(The data begins)
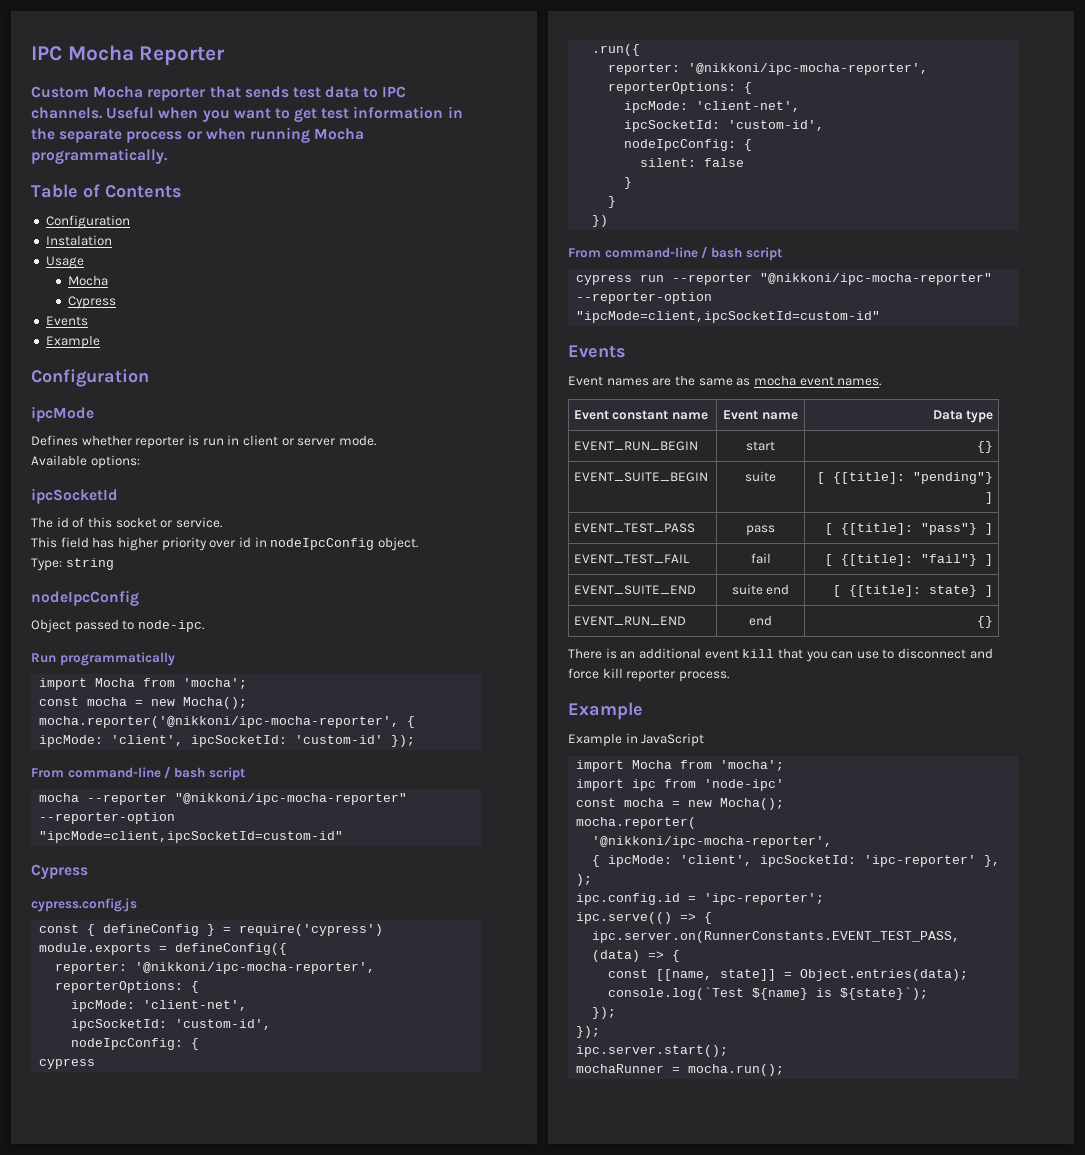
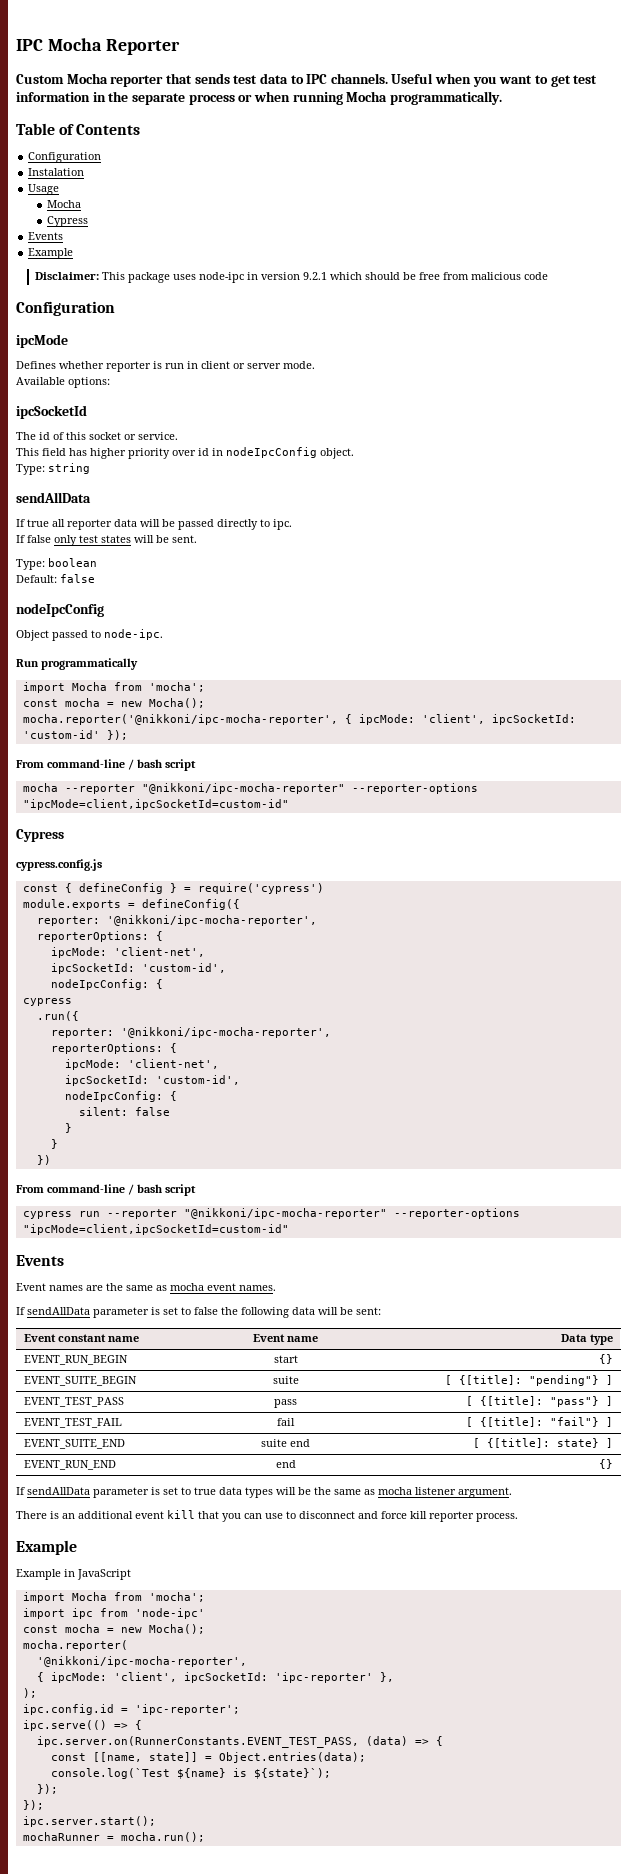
+ Disclaimer: This package uses node-ipc in version 9.2.1 which should be free from malicious code
  Type: string
+ sendAllData
+ If true all reporter data will be passed directly to ipc.
+ If false only test states will be sent.
+ Type: boolean
+ Default: false
- mocha --reporter "@nikkoni/ipc-mocha-reporter" --reporter-option "ipcMode=client,ipcSocketId=custom-id"
+ mocha --reporter "@nikkoni/ipc-mocha-reporter" --reporter-options "ipcMode=client,ipcSocketId=custom-id"
- cypress run --reporter "@nikkoni/ipc-mocha-reporter" --reporter-option "ipcMode=client,ipcSocketId=custom-id"
+ cypress run --reporter "@nikkoni/ipc-mocha-reporter" --reporter-options "ipcMode=client,ipcSocketId=custom-id"
+ If sendAllData parameter is set to false the following data will be sent:
+ If sendAllData parameter is set to true data types will be the same as mocha listener argument.

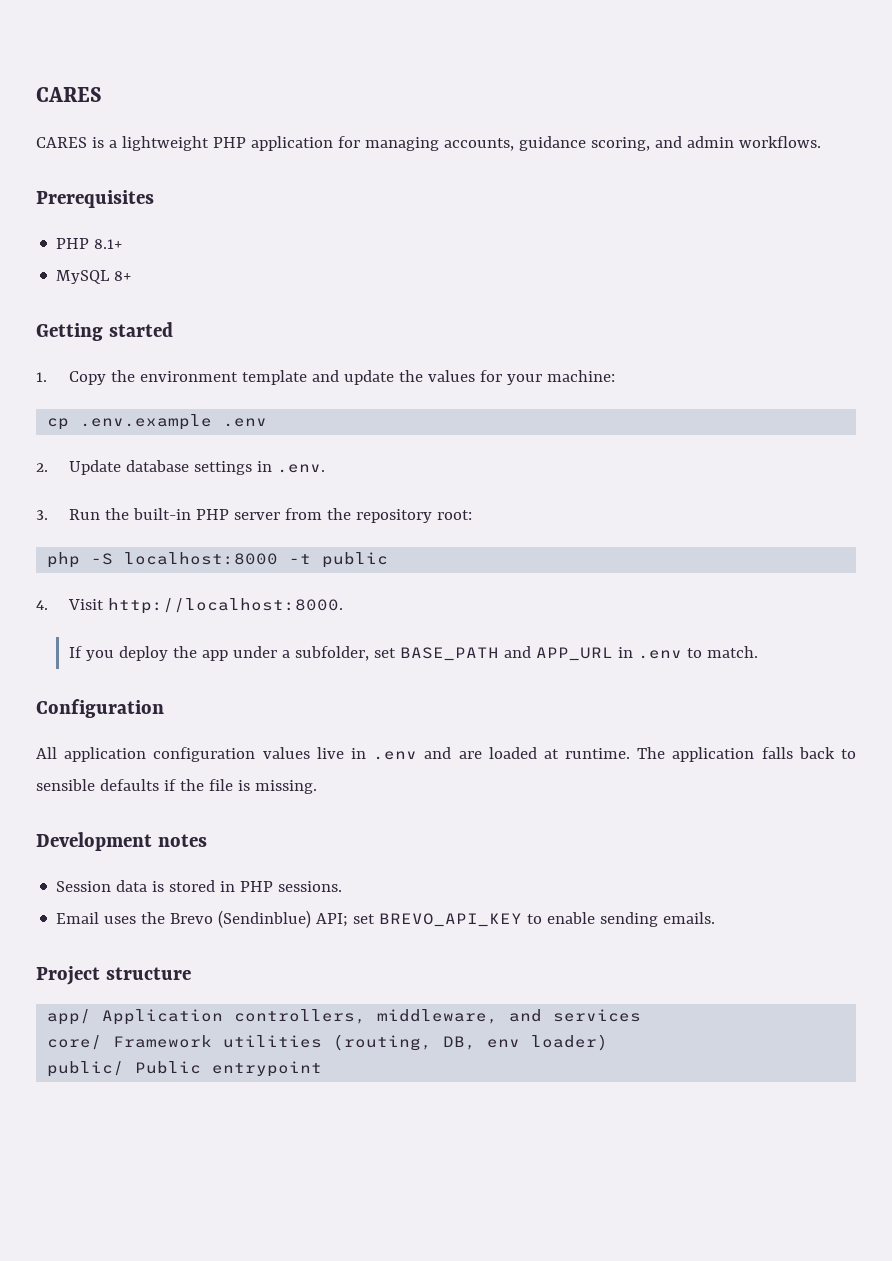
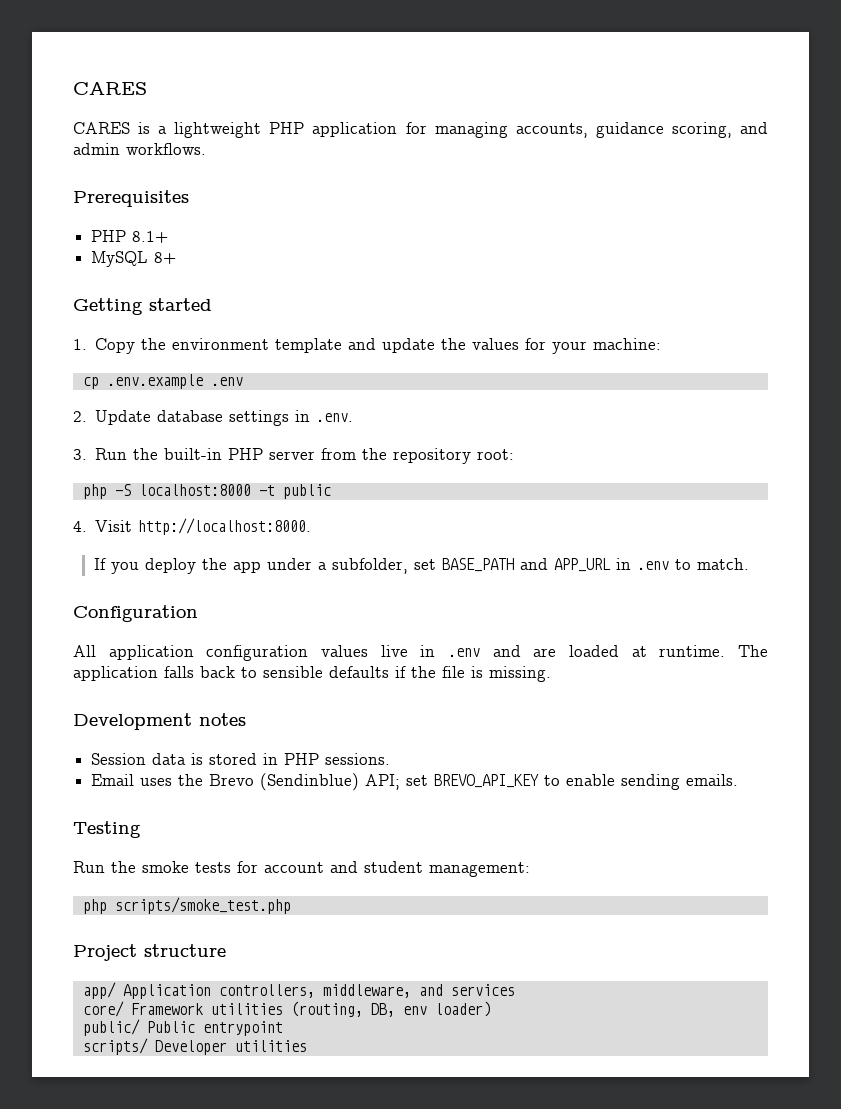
+ Testing
+ Run the smoke tests for account and student management:
+ php scripts/smoke_test.php
+ scripts/ Developer utilities

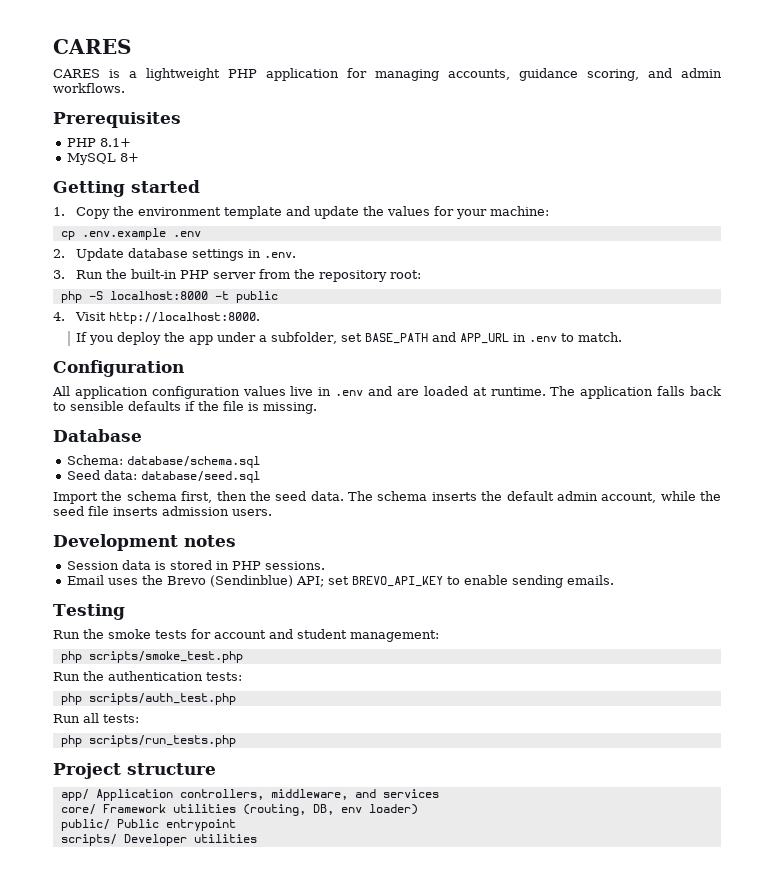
+ Database
+ Schema: database/schema.sql
+ Seed data: database/seed.sql
+ Import the schema first, then the seed data. The schema inserts the default admin account, while the seed file inserts admission users.
+ Run the authentication tests:
+ php scripts/auth_test.php
+ Run all tests:
+ php scripts/run_tests.php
(The data ends)
_What to work on_
Could you return all of the entries above exactly, without any images?

_Written response_
+ Disclaimer: This package uses node-ipc in version 9.2.1 which should be free from malicious code
  Type: string
+ sendAllData
+ If true all reporter data will be passed directly to ipc.
+ If false only test states will be sent.
+ Type: boolean
+ Default: false
- mocha --reporter "@nikkoni/ipc-mocha-reporter" --reporter-option "ipcMode=client,ipcSocketId=custom-id"
+ mocha --reporter "@nikkoni/ipc-mocha-reporter" --reporter-options "ipcMode=client,ipcSocketId=custom-id"
- cypress run --reporter "@nikkoni/ipc-mocha-reporter" --reporter-option "ipcMode=client,ipcSocketId=custom-id"
+ cypress run --reporter "@nikkoni/ipc-mocha-reporter" --reporter-options "ipcMode=client,ipcSocketId=custom-id"
+ If sendAllData parameter is set to false the following data will be sent:
+ If sendAllData parameter is set to true data types will be the same as mocha listener argument.

+ Testing
+ Run the smoke tests for account and student management:
+ php scripts/smoke_test.php
+ scripts/ Developer utilities

+ Database
+ Schema: database/schema.sql
+ Seed data: database/seed.sql
+ Import the schema first, then the seed data. The schema inserts the default admin account, while the seed file inserts admission users.
+ Run the authentication tests:
+ php scripts/auth_test.php
+ Run all tests:
+ php scripts/run_tests.php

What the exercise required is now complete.